Unlike, say, a national park, which can be used for everything from feeding the bears to buying curly fries at the concession stand, wilderness is used for only three things.

Looking.

Listening.

Leaving alone.

Our country currently celebrates 107 million acres of wilderness. We may be about to get a few million more.

Ron Wyden and Gordon Smith may not be heading off on a camping trip together

-- Oregon's senators leave that sort of thing to their House colleagues, Reps. Earl Blumenauer and Greg Walden -- but they are sharing a tent to shepherd through Congress two wilderness expansions.

One would add almost 125,000 acres of wilderness on Mount Hood. A second would create the 13,700-acre Copper Salmon Wilderness at the headwaters of the Elk River near Port Orford.

Oregon is not alone in this hurry to husband. Major wilderness bills, embracing more than 3 million acres, are pending everywhere from Mount Baker near Seattle to the Blue Ridge Mountains in Virginia. All this is happening now because thousands of citizens have fought for this legislation for years. And because one man no longer stands in the way.

Rep. Richard Pombo, a California rancher, spent the past four years on Capitol Hill as Republican chairman of the Resources Committee, delighting in putting every wilderness bill that came his way under House arrest. He was defeated in his bid for re-election last year, the Republicans lost their majority and the race was on.

When Congress passed the Wilderness Act in 1964, the United States became the world's first nation to legally protect areas "untrammeled by man." It's nice to think we might still lead the world in protecting this planet's most pristine places.

Rep. Peter DeFazio, D-Ore., hopes to combine the Copper Salmon bill with the Mount Hood legislation to create a single wilderness windfall for our state.

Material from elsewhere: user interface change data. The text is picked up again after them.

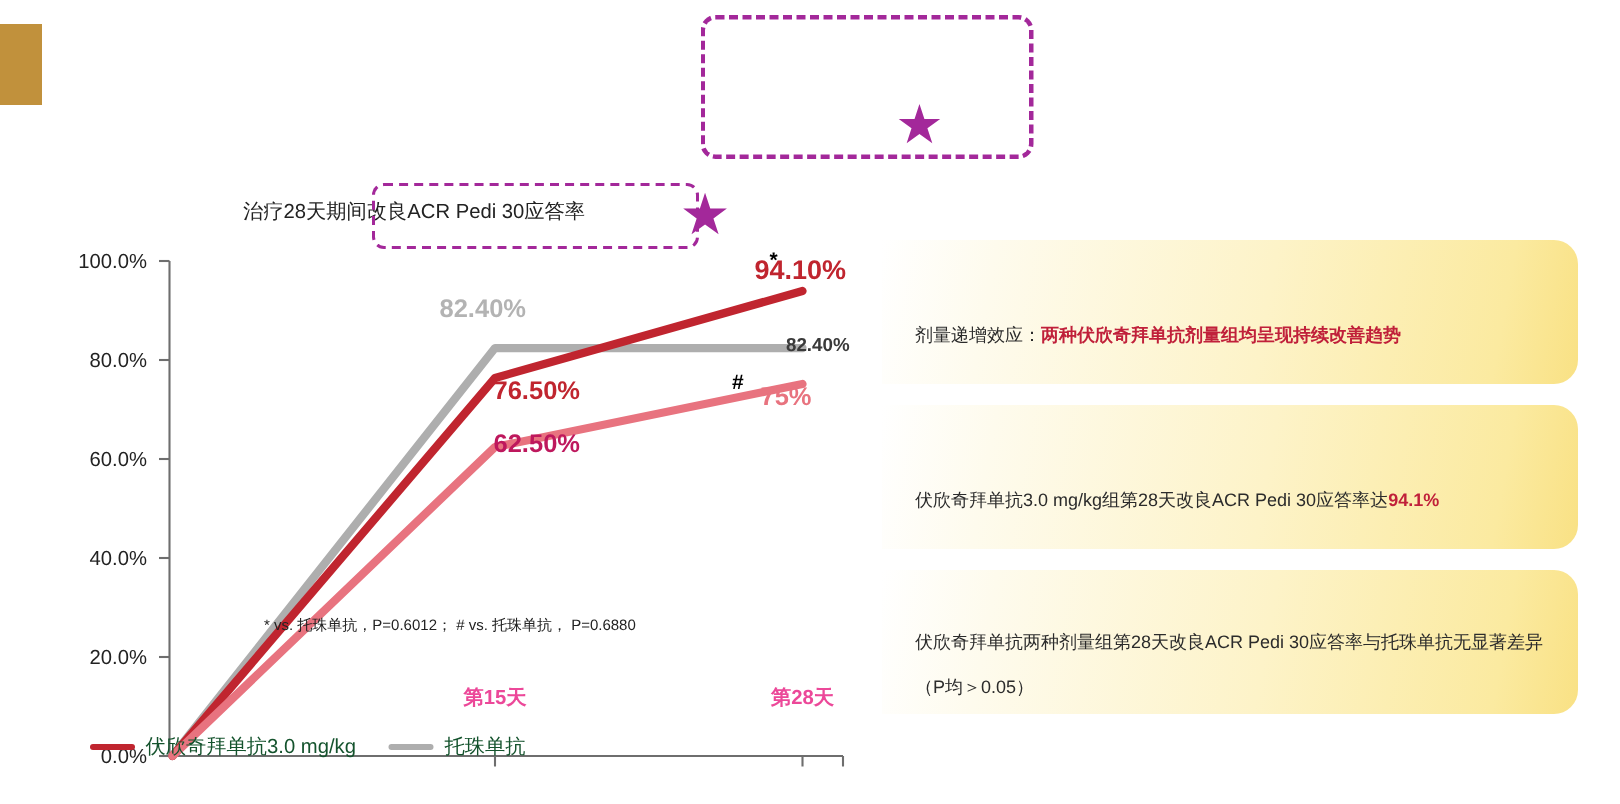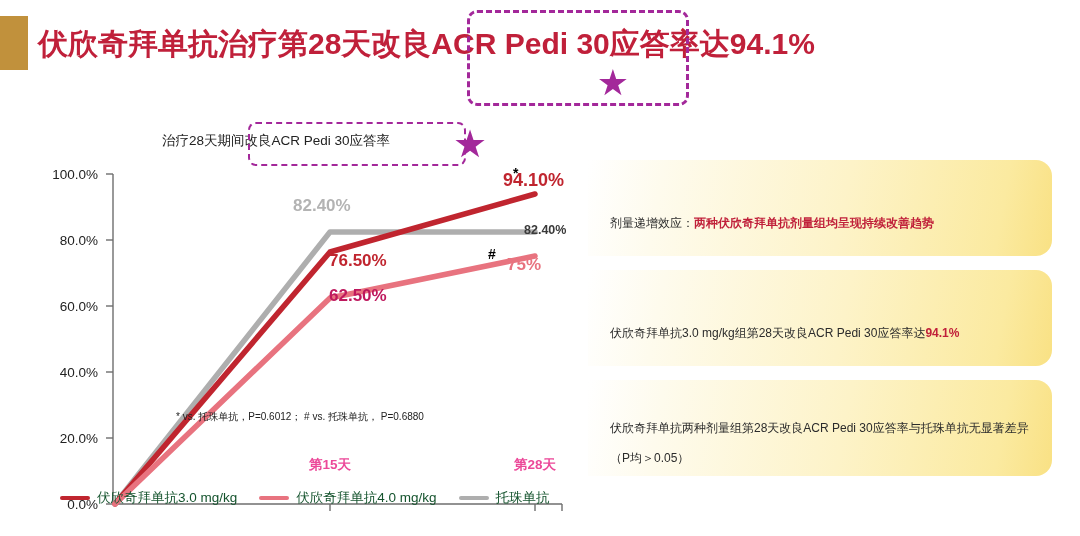"伏欣奇拜单抗治疗第28天改良ACR Pedi 30应答率达94.1%" div.title-text { html: <div>伏欣奇拜单抗治疗第28天改良ACR Pedi 30应答率达94.1%</div> -> none }
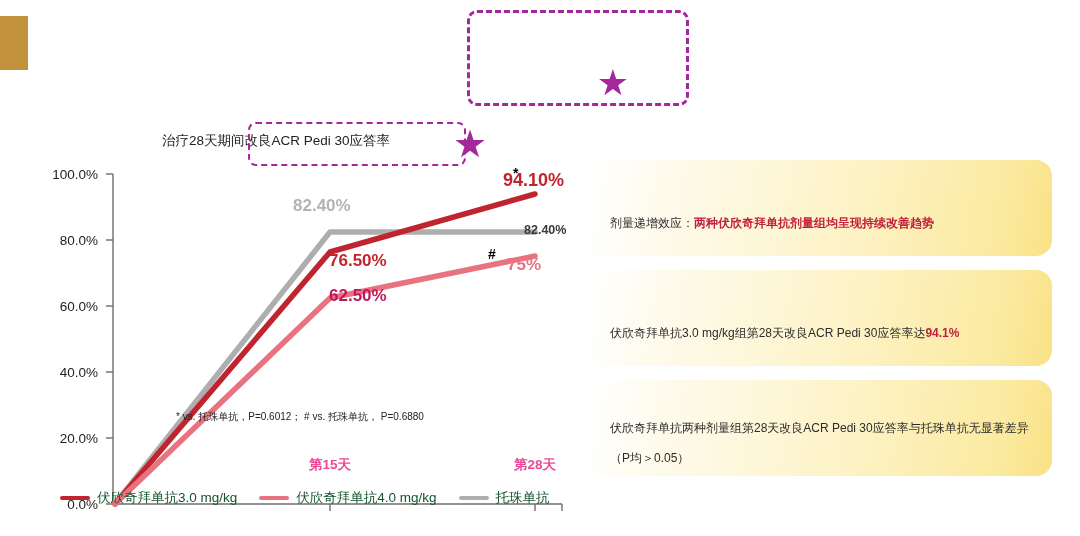"伏欣奇拜单抗4.0 mg/kg" div.legend-item { html: <div> <span></span> <span>伏欣奇拜单抗4.0 mg/kg</span> </div> -> none }
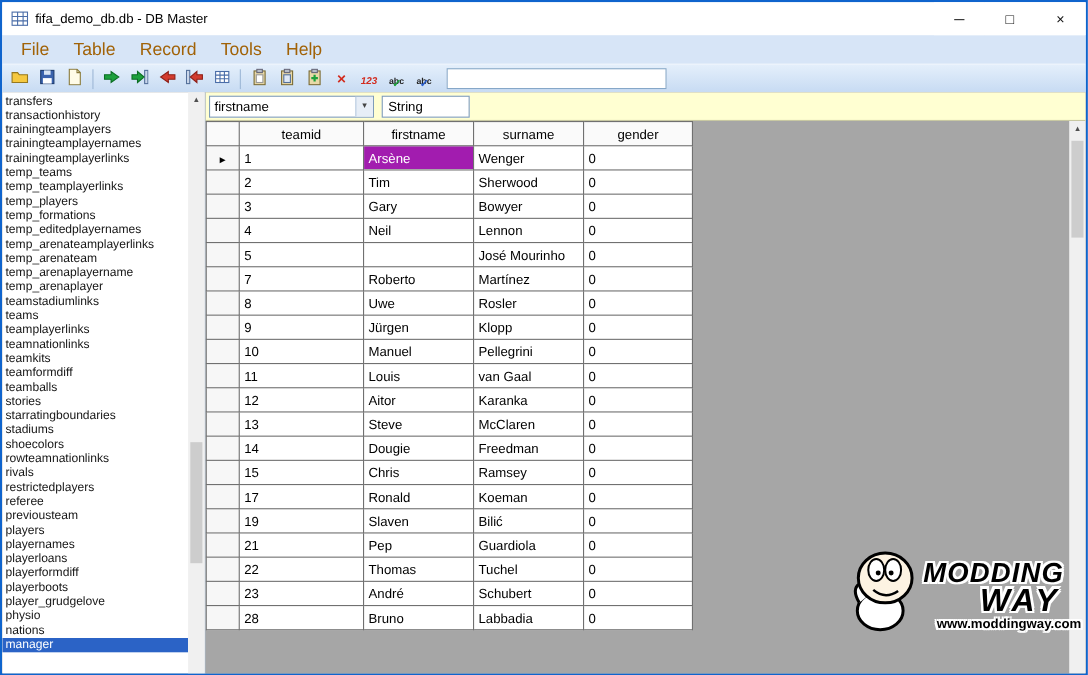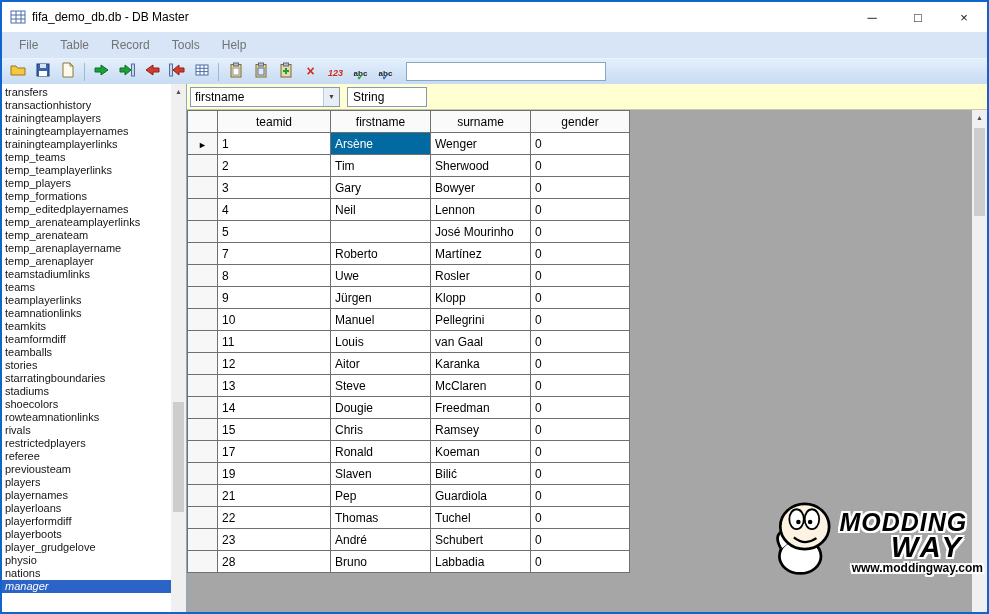"File" .menu-item { color: #737373 -> #a16207; font-size: 12px -> 16px }
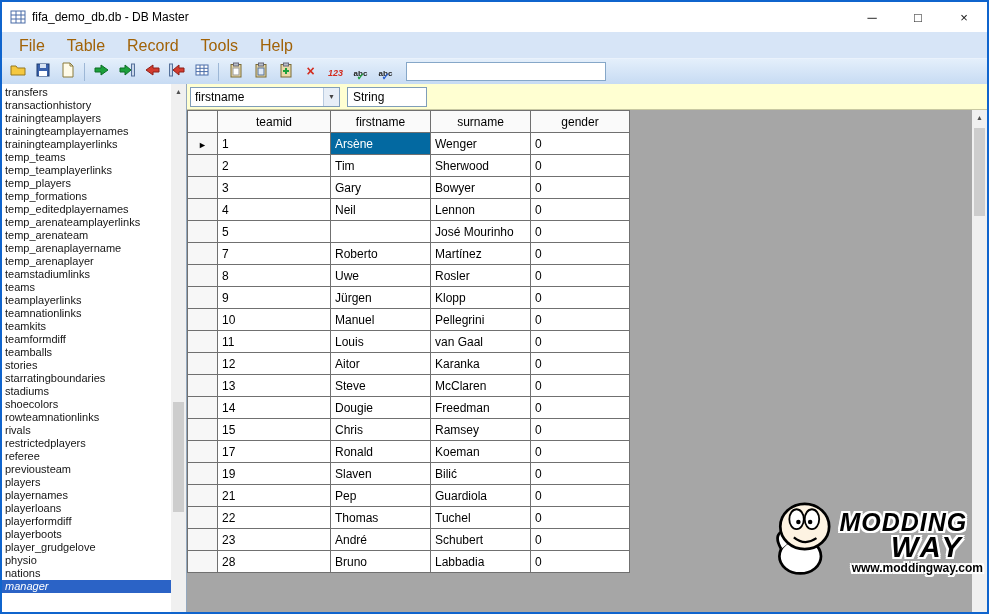"Arsène" .grid td.selected { background: #0369a1 -> #a21caf }
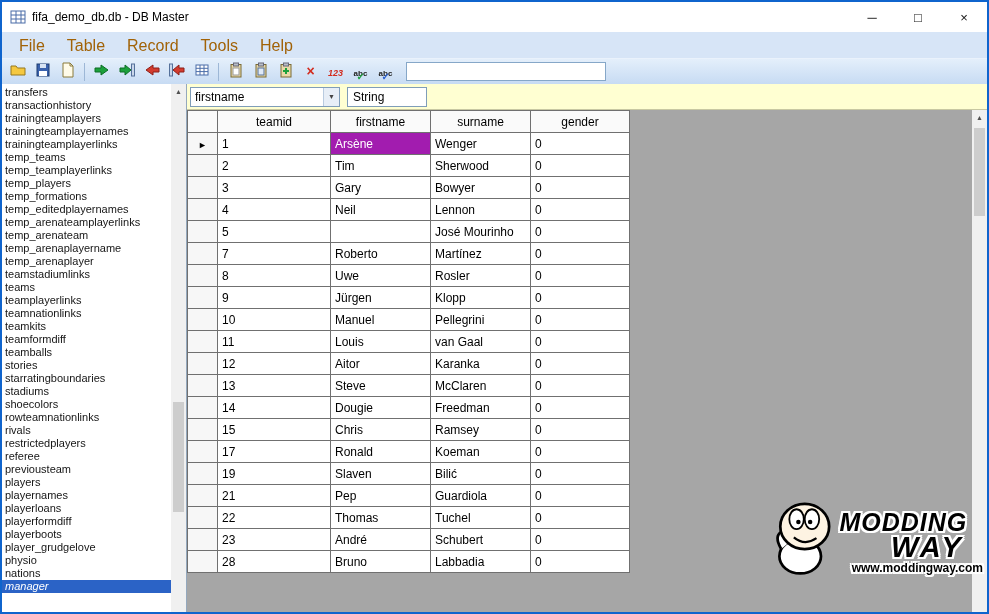"manager" .side-item.selected { font-style: italic -> none }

That would be one more example of what can happen when the state's Democrats and Republicans -- and its senators and representatives -- gather around the same campfire.

That's assuming, of course, that everyone involved continues to play nice.

With congressmen and activists involved -- and a U.S. Senate election looming just over the next ridge -- defeat may yet be snatched from the jaws of victory and both projects sent back out to wander in the wilderness.